Países con disciplina fiscal son más atractivos para inversores

Chile, Perú y Colombia son tres casos regionales en los que la aplicación de una política fiscal por ley ha generado efectos positivos en sus respectivas economías. Los mismos mantienen hace años una estabilidad económica y han logrado posicionarse como los mercados más atractivos de la región para la inversión extranjera, considerando entre otros factores, la seriedad con la que manejan la parte fiscal.

Foto: UH Edicion Impresa

Foto: UH Edicion Impresa

Así lo destacan informes en base a encuestas con hombres de negocio como la de Fundación Getúlio Vargas de Brasil y las oficinas regionales de PriceWaterhouseCoopers (PwC).

El objetivo fundamental de aplicar una regla fiscal es asegurar un comportamiento que contribuya a la estabilidad macroeconómica y, a la vez, reduzca la incertidumbre, otorgando a los agentes que componen la economía una señal clara y predeterminada en cuanto a política fiscal.

chile. En Chile, la ley de responsabilidad fiscal –que fue sancionada en 2006– normó prácticas que se aplicaban desde 2001, pero que hasta entonces dependían solo de medidas administrativas y del compromiso de la autoridad de turno. Creó además dos fondos soberanos. Uno de ellos era el fondo de estabilización económica y social, cuyo objetivo es otorgar estabilidad financiera al fisco, al acumular parte de los superávits fiscales para asegurar el financiamiento del presupuesto público en los años deficitarios. La ley estableció, además, la obligación de los gobiernos de entregar información respecto del estado estructural de las finanzas públicas.

perú. En Perú, antes de la promulgación de la ley de prudencia y transparencia fiscal (del año 1999), la elaboración y el manejo de la política presupuestaria se realizaban bajo el principio de presupuesto equilibrado, establecido en la Constitución de aquel país. Sin embargo, esta forma de manejar las finanzas públicas no aseguraba la sostenibilidad de la política fiscal en el mediano plazo.

La norma –entre otras cosas– estableció como objetivo lograr el equilibrio en el mediano plazo e impone ciertas reglas numéricas, fijando un límite máximo de 1% del producto interno bruto (PIB) al déficit del sector público. Además, restringió el aumento del gasto no financiero del gobierno central a no más de 2% del producto interno bruto.

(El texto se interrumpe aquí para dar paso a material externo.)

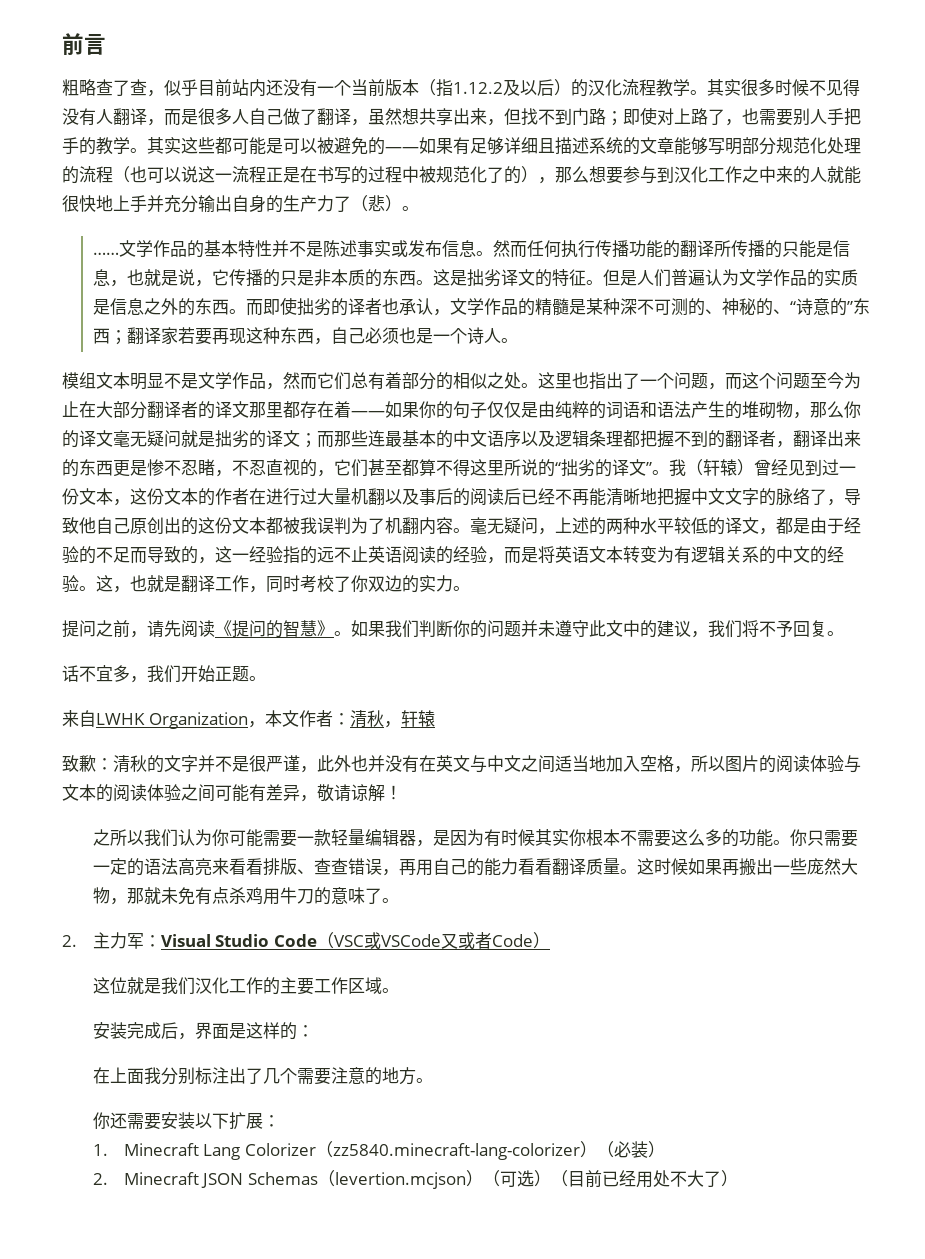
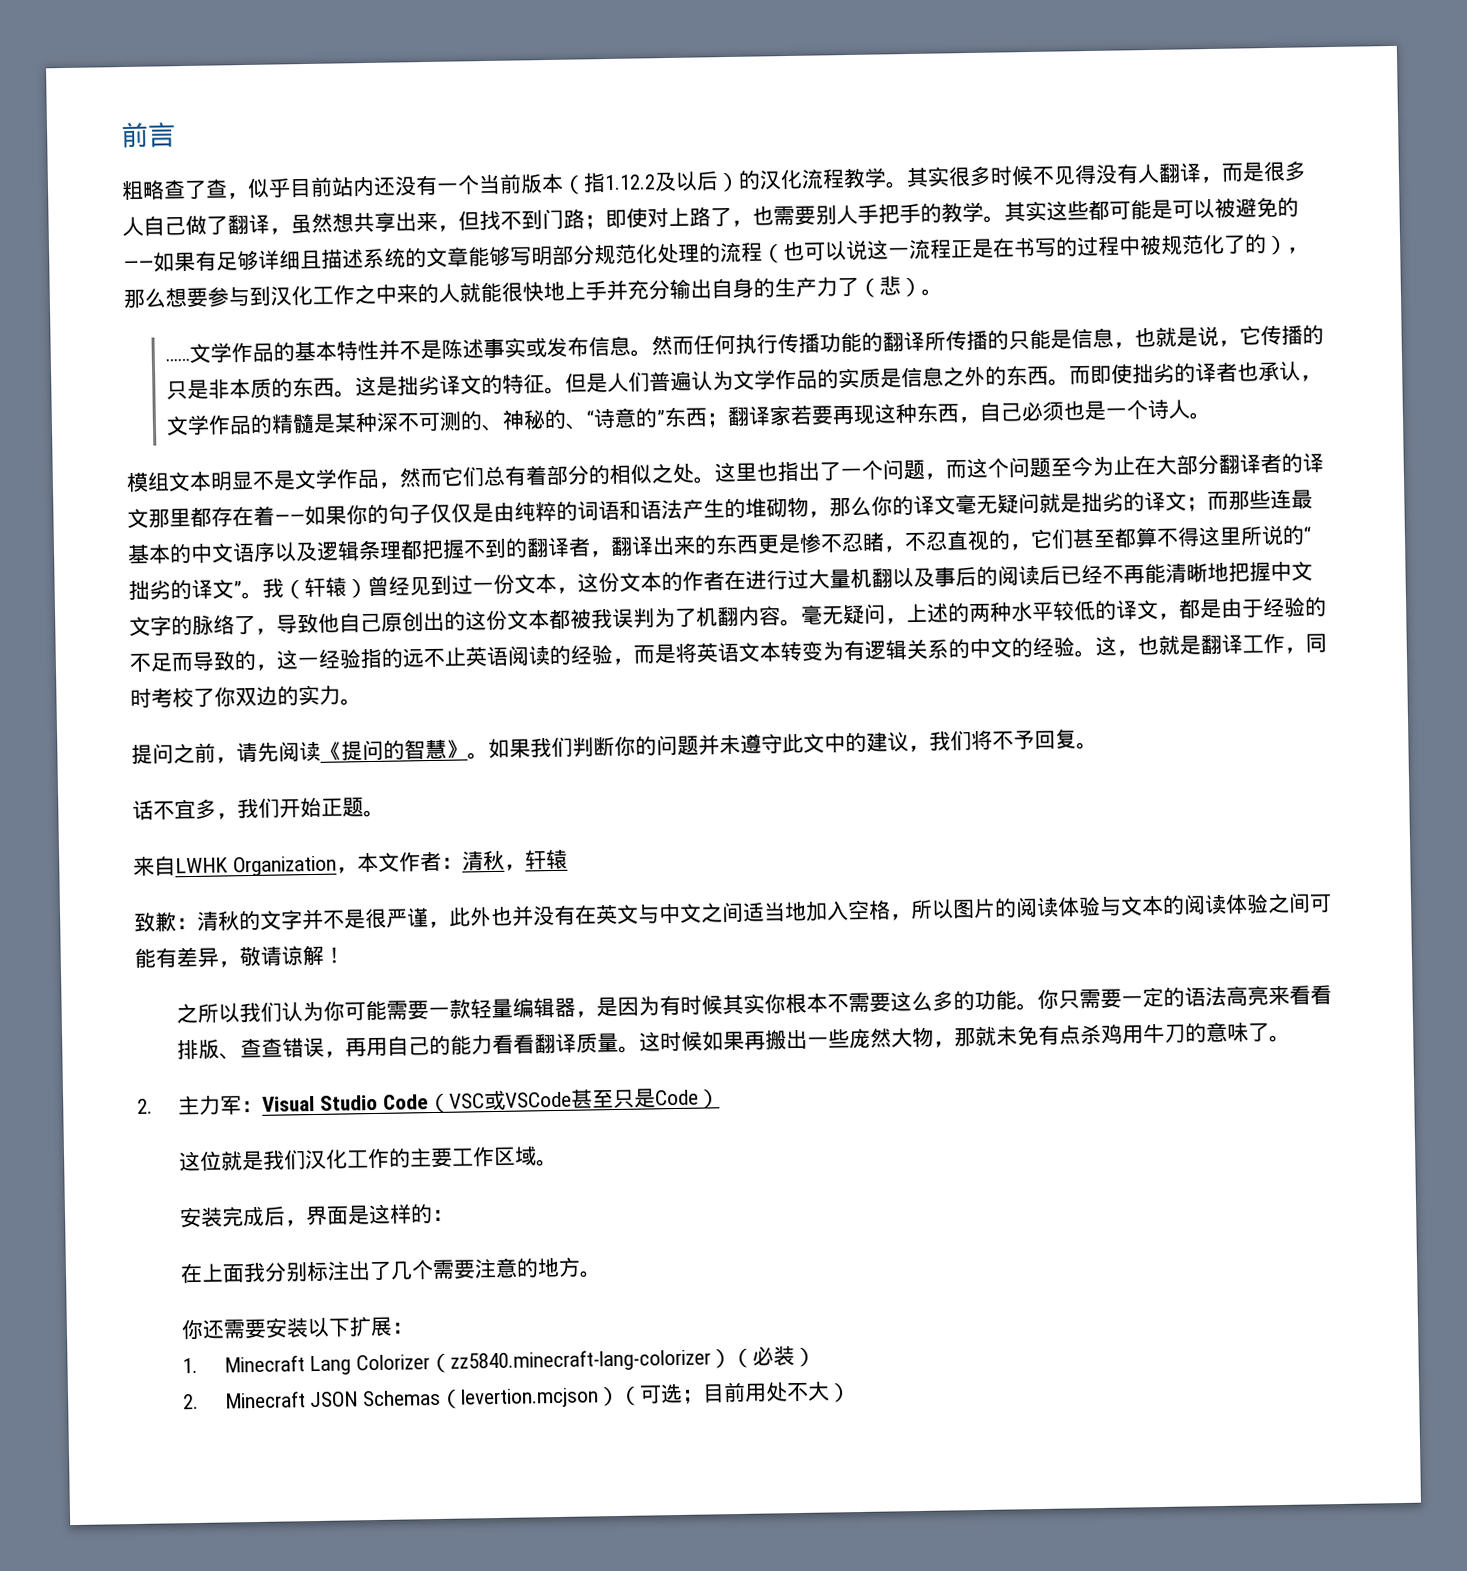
- 2.主力军：Visual Studio Code（VSC或VSCode又或者Code）
+ 2.主力军：Visual Studio Code（VSC或VSCode甚至只是Code）
- 2. Minecraft JSON Schemas（levertion.mcjson）（可选）（目前已经用处不大了）
+ 2. Minecraft JSON Schemas（levertion.mcjson）（可选；目前用处不大）

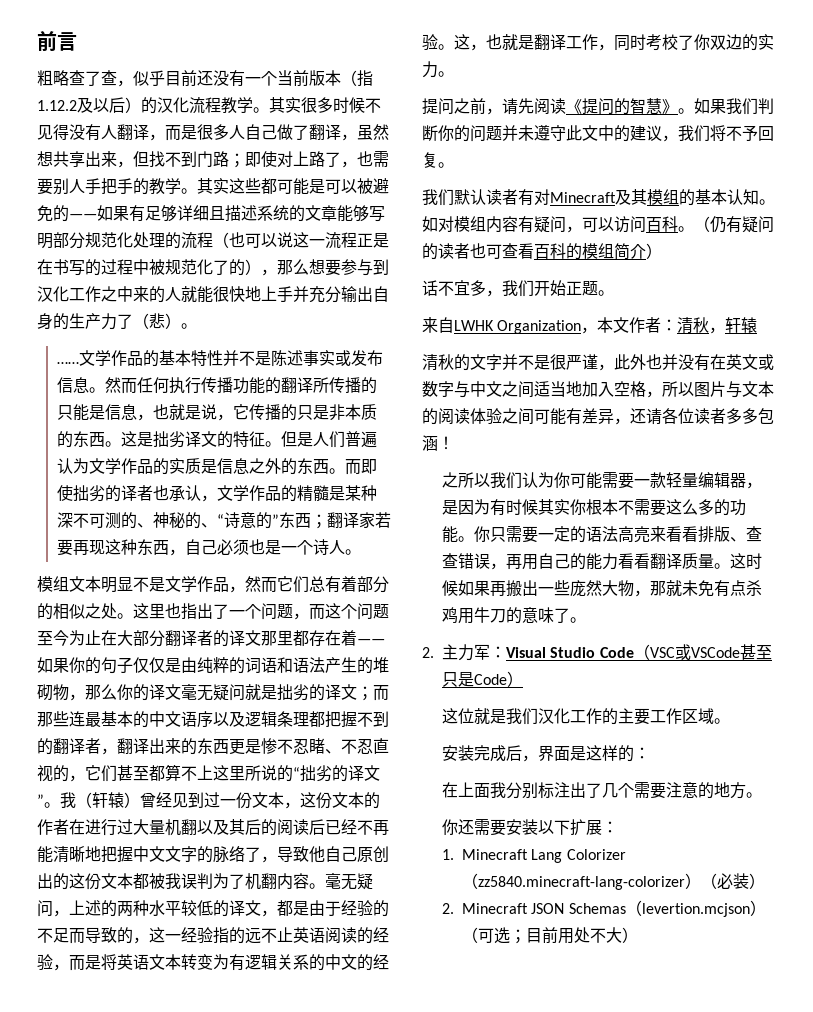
- 粗略查了查，似乎目前站内还没有一个当前版本（指1.12.2及以后）的汉化流程教学。
+ 粗略查了查，似乎目前还没有一个当前版本（指1.12.2及以后）的汉化流程教学。
- 而那些连最基本的中文语序以及逻辑条理都把握不到的翻译者，翻译出来的东西更是惨不忍睹，不忍直视的，它们甚至都算不得这里所说的“拙劣的译文”。
+ 而那些连最基本的中文语序以及逻辑条理都把握不到的翻译者，翻译出来的东西更是惨不忍睹、不忍直视的，它们甚至都算不上这里所说的“拙劣的译文”。
- 我（轩辕）曾经见到过一份文本，这份文本的作者在进行过大量机翻以及事后的阅读后已经不再能清晰地把握中文文字的脉络了，导致他自己原创出的这份文本都被我误判为了机翻内容。
+ 我（轩辕）曾经见到过一份文本，这份文本的作者在进行过大量机翻以及其后的阅读后已经不再能清晰地把握中文文字的脉络了，导致他自己原创出的这份文本都被我误判为了机翻内容。
+ 我们默认读者有对Minecraft及其模组的基本认知。如对模组内容有疑问，可以访问百科。（仍有疑问的读者也可查看百科的模组简介）
- 致歉：清秋的文字并不是很严谨，此外也并没有在英文与中文之间适当地加入空格，所以图片的阅读体验与文本的阅读体验之间可能有差异，敬请谅解！
+ 清秋的文字并不是很严谨，此外也并没有在英文或数字与中文之间适当地加入空格，所以图片与文本的阅读体验之间可能有差异，还请各位读者多多包涵！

COLOMBIA. Finalmente, en Colombia, a partir de 1998 el país se comprometió con un programa de reformas estructurales direccionadas a realinear las variables macroeconómicas fundamentales y fomentar una política económica estable en el largo plazo. Con esto, se logró una coordinación de la política monetaria y la fiscal en aquel país.

A más de estos casos, hay otros que se pueden citar en la región. Argentina y Brasil, por ejemplo, también poseen políticas de manejo fiscal fijadas por medio de una ley.